Thai Officials hope for a tougher Burma stance,not cosy arrangements
Source : The Nation
MAE SAI- - As the country's new leadership settles into power, a growing number of Thai Army and government officials are concerned that any cosy arrangements between leading members of the Thaksin government and the Burmese generals will come at the expense of national security.
Since the clashes between Thai and Burmese troops just over a week ago, the Thai Army, working in tandem with the Foreign Ministry, has won praise from the public for its prompt action, including the closing of the Mae Sai-Tachilek border crossing amid a heavy build-up of Burmese troops along the northern border. Many said the officials were able to act swiftly because there were no politicians around as the country was going through a change of government.
As mortar shells were exchanged across the border, the Third Army commander, Maj-General Wattanachai Chaimuangwong, dropped an even bigger bombshell, accusing Burmese army officers of receiving kickbacks from drug dealers responsible for flooding Thailand and the world with millions of methamphetamine tablets and tonnes of heroin.
A Pandora's Box has been opened indeed, and it will be a very long time before the bitterness subsides, especially at the local level between the Third Army and Burma's Triangle Command.
For the time being, Thai officials say, Thaksin cannot afford to let his guard down and go soft on Rangoon over drugs and security, two issues that go hand in hand in the trouble-plagued neighbouring country.
The Burmese government has for the past decade allowed the United Wa State Army (UWSA) to expand its stronghold in Panghsang on the Chinese border to areas adjacent to Thailand's Chiang Mai and Chiang Rai without opposition.
Rangoon signed a cease-fire with the Wa in 1989, thus neutralising a 20,000-strong army that had enough weapons to last it another decade. The Burmese generals did not want these weapons to fall into the hands of other rebel groups, namely the Karen, Shan, Mon, Karenni and Burmese students who had fled from their campuses to the jungle to take up arms against the military regime.
For the Wa, the cease-fire was an opportunity for them to expand their heroin trade from the Chinese border to the Thai northern border. Along the way they clashed with the arch-rival Shan army, taking a big load off Rangoon's shoulders in its war against drug lord Khun Sa.
But with Khun Sa out of the picture since his surrender in January 1996, the cease-fire had lost some of its appeal for Rangoon. Not long after the surrender, Rangoon asked the UWSA to pull back its troops and return them to their headquarters in Panghsang, issuing two ultimatums without specifying the consequences should the Wa not comply.
The UWSA ignored the demands and instead reached out to Thai merchants, making deals for massive infrastructure and construction projects at their new stronghold Mong Yawn, adjacent to Chiang Mai's Mae Ai district. A temporary checkpoint was opened to facilitate the flow of goods, and Thai soldiers and drug officers looked on uneasily as a new Wa city was built. Rangoon's ultimatums were dropped, and the UWSA became the buffer against the Thais that the Burmese generals were looking for.

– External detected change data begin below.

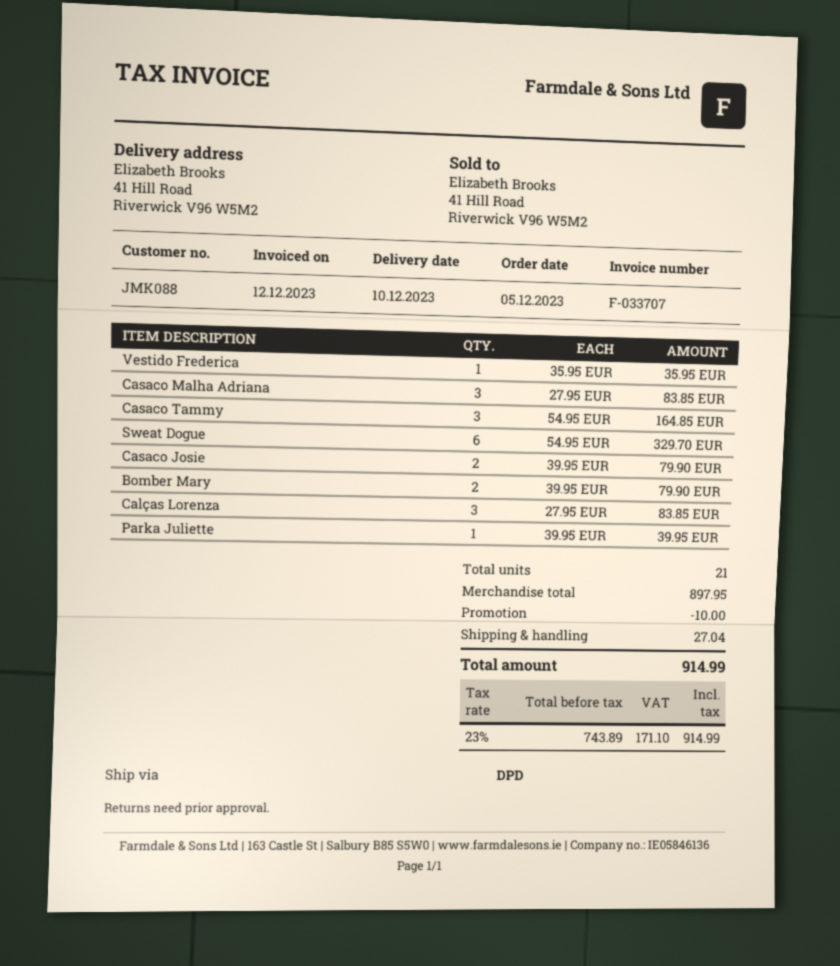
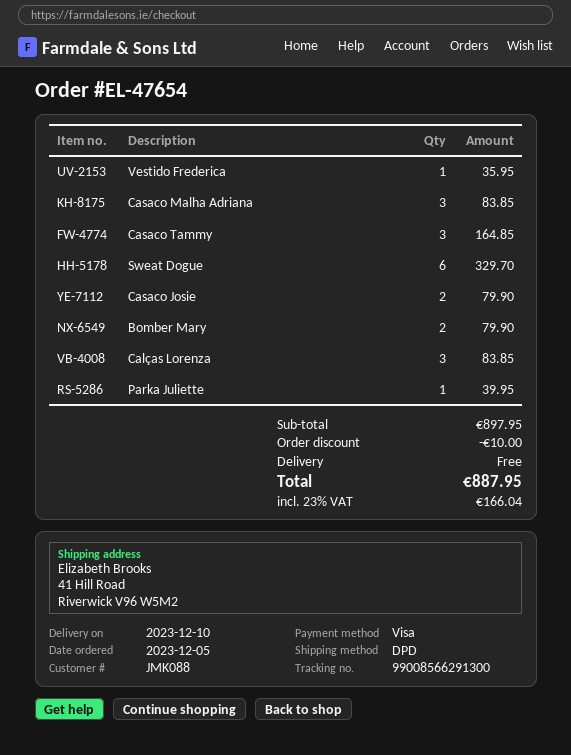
shipping: 27.04 -> 0.00
tax: 23% = 171.10 -> 23% = 166.04
total: 914.99 -> 887.95

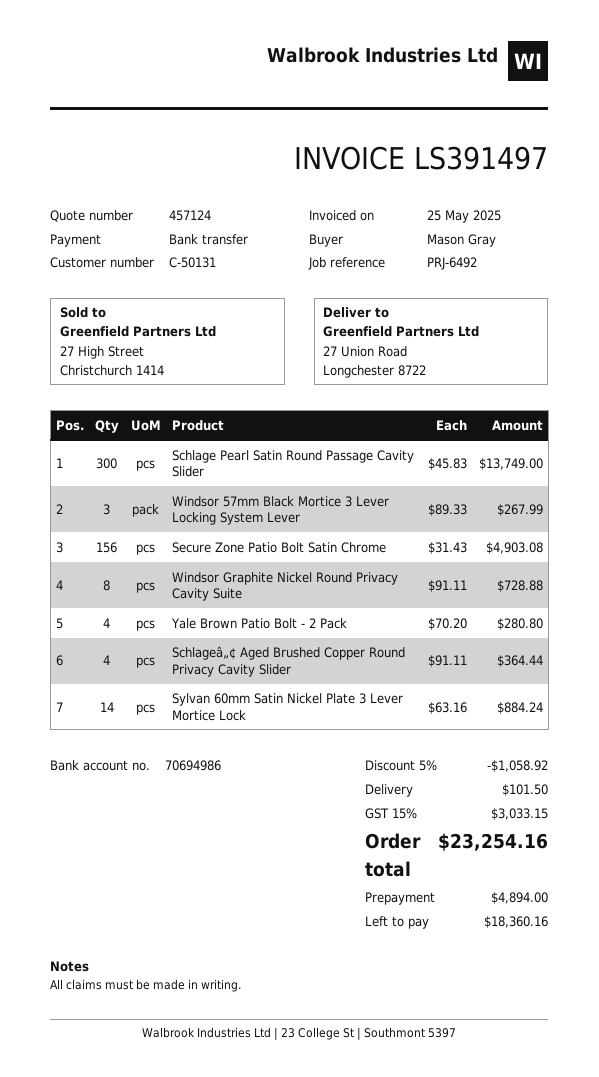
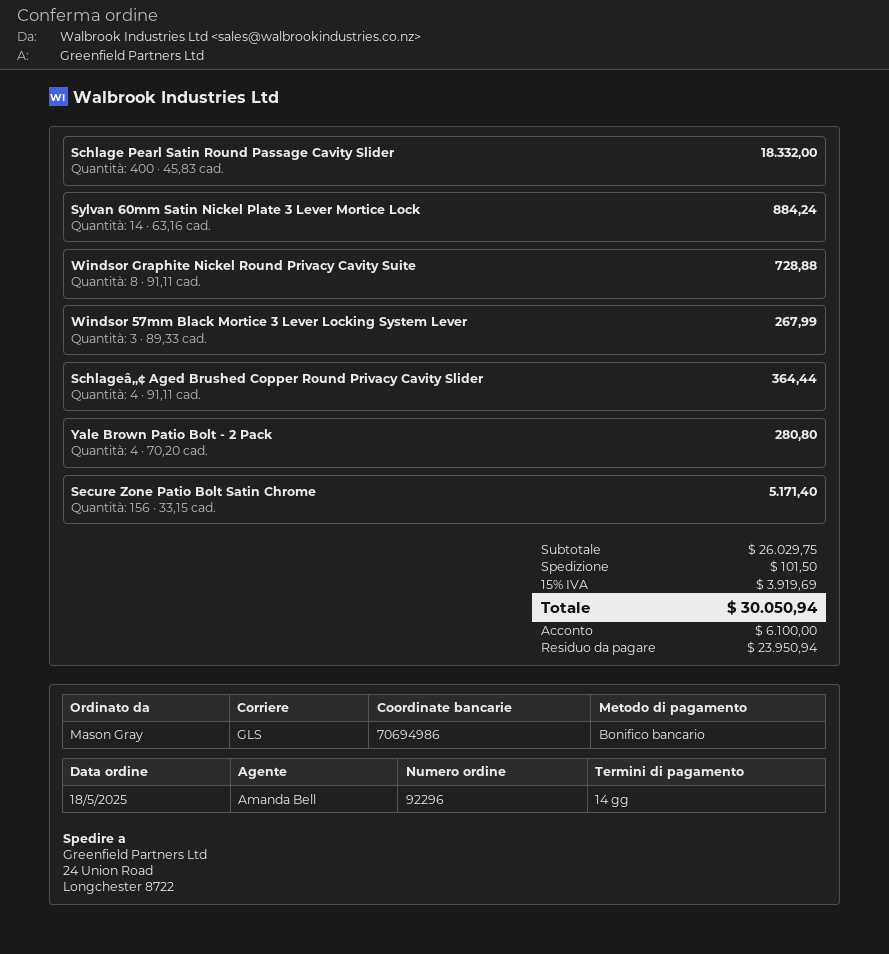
ship to: 27 Union Road, Longchester 8722 -> 24 Union Road, Longchester 8722
Schlage Pearl Satin Round Passage Cavity Slider: 300 x 45.83 = 13749.00 -> 400 x 45.83 = 18332.00
Secure Zone Patio Bolt Satin Chrome: 156 x 31.43 = 4903.08 -> 156 x 33.15 = 5171.40
discount: 5% = 1058.92 -> none
tax: 15% = 3033.15 -> 15% = 3919.69
total: 23254.16 -> 30050.94
deposit: 4894.00 -> 6100.00
balance: 18360.16 -> 23950.94

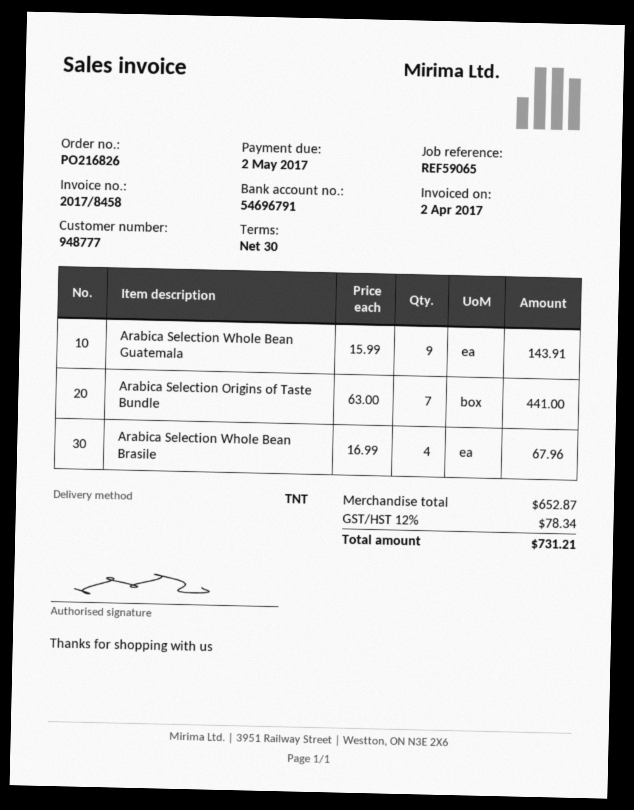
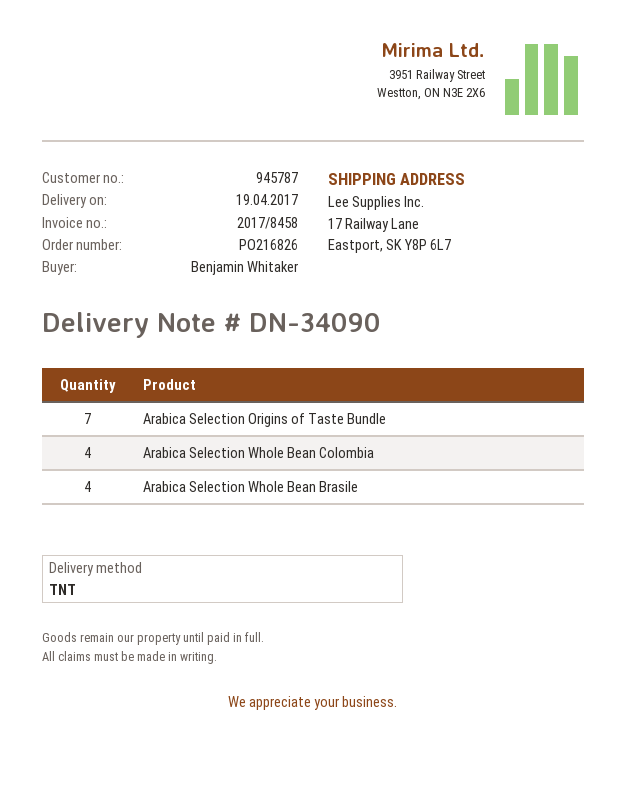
customer number: 948777 -> 945787
Arabica Selection Whole Bean Guatemala: 9 -> none
Arabica Selection Whole Bean Colombia: none -> 4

For a while business went well, until authorities found the bodies of nine Thai villagers beaten to death along the Thai-Burmese border in Chiang Mai's Fang district about a year ago. All fingers pointed to the Wa and their new city. Many believed the killings were the result of a drug deal gone bad. Authorities were forced to close the border, thus marking the first real attempt by Thailand to impose an economic sanction on the group.
Around the same time, security officials came out in full force, imposing curfews on border towns in Chiang Mai and Chiang Rai, and then prime minister Chuan Leekpai paid a visit to the area.
Thai drug officials said the UWSA was responsible for flooding the country with millions of methamphetamine tablets, locally known as yaa baa, while the United States government called them the world's largest armed drug-trafficking group. A number of the UWSA's members have been indicted in the US for drug trafficking.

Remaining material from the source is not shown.